**Activity**
Your task is to copy each line of the material below that includes "items".

----- Data for this exercise -----

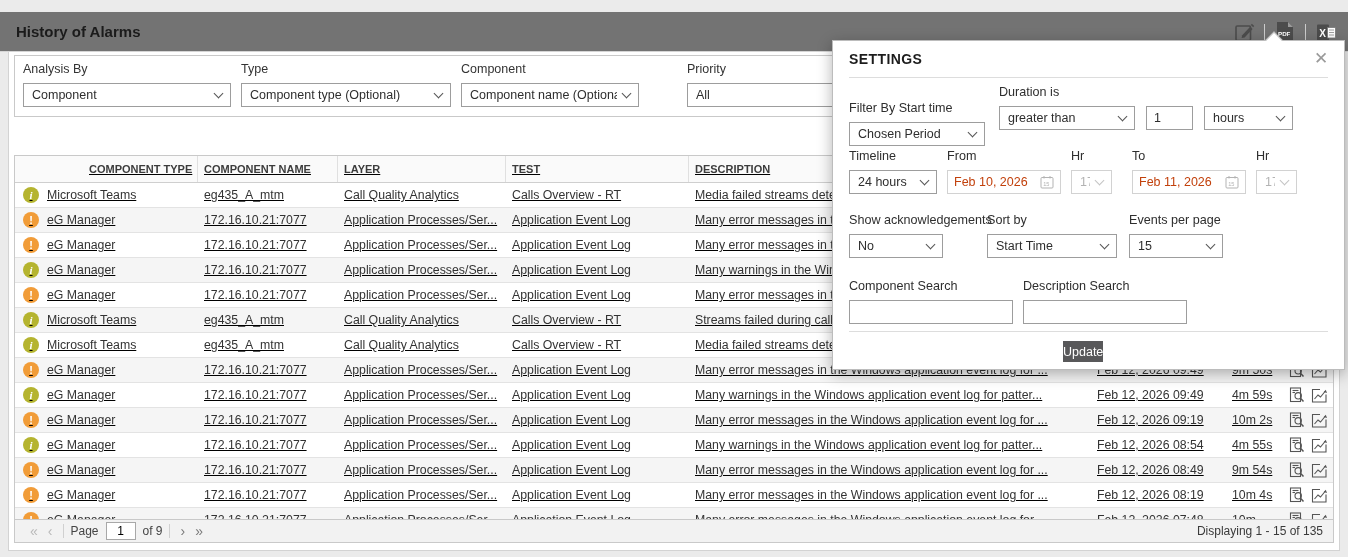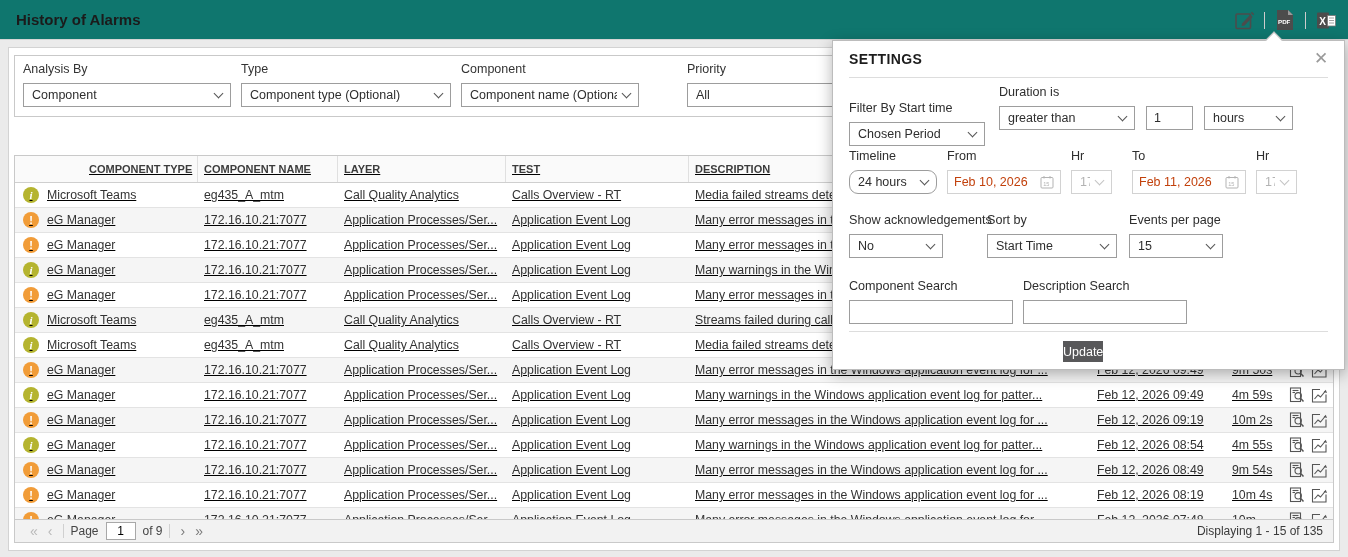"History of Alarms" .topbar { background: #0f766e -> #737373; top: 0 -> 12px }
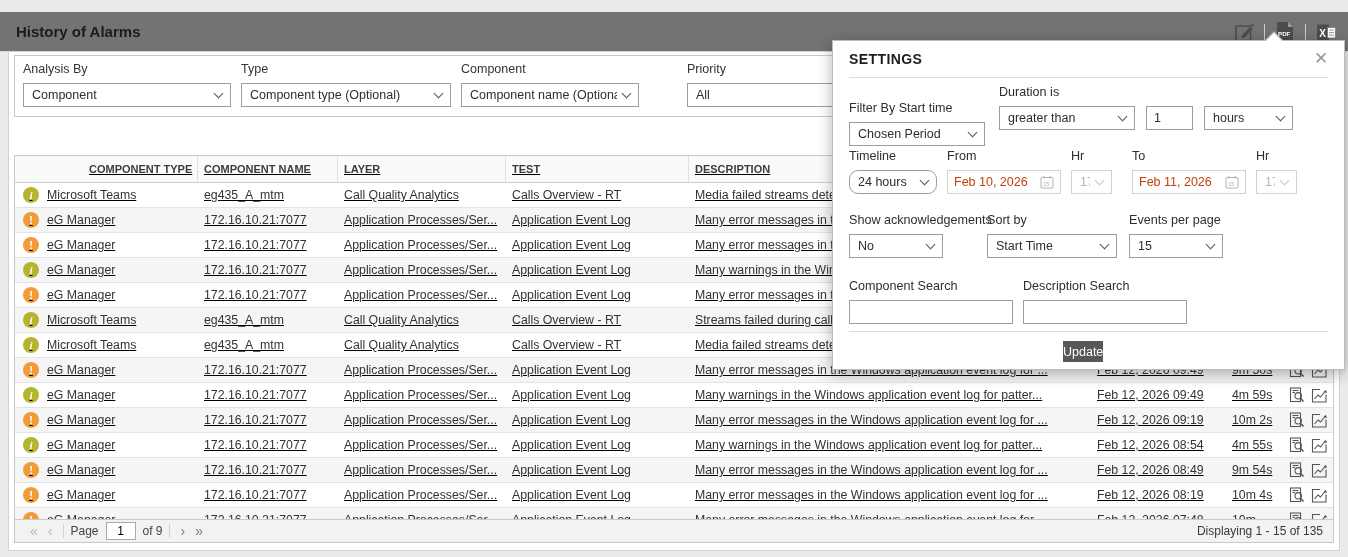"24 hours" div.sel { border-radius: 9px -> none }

-----
----- Data for this exercise -----

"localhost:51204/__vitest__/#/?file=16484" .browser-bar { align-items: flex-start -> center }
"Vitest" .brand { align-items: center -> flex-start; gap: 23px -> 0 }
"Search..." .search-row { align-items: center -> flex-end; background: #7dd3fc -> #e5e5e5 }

-----

**Solution for this task**
"localhost:51204/__vitest__/#/?file=16484" .browser-bar { align-items: flex-start -> center }
"Vitest" .brand { align-items: center -> flex-start; gap: 23px -> 0 }
"Search..." .search-row { align-items: center -> flex-end; background: #7dd3fc -> #e5e5e5 }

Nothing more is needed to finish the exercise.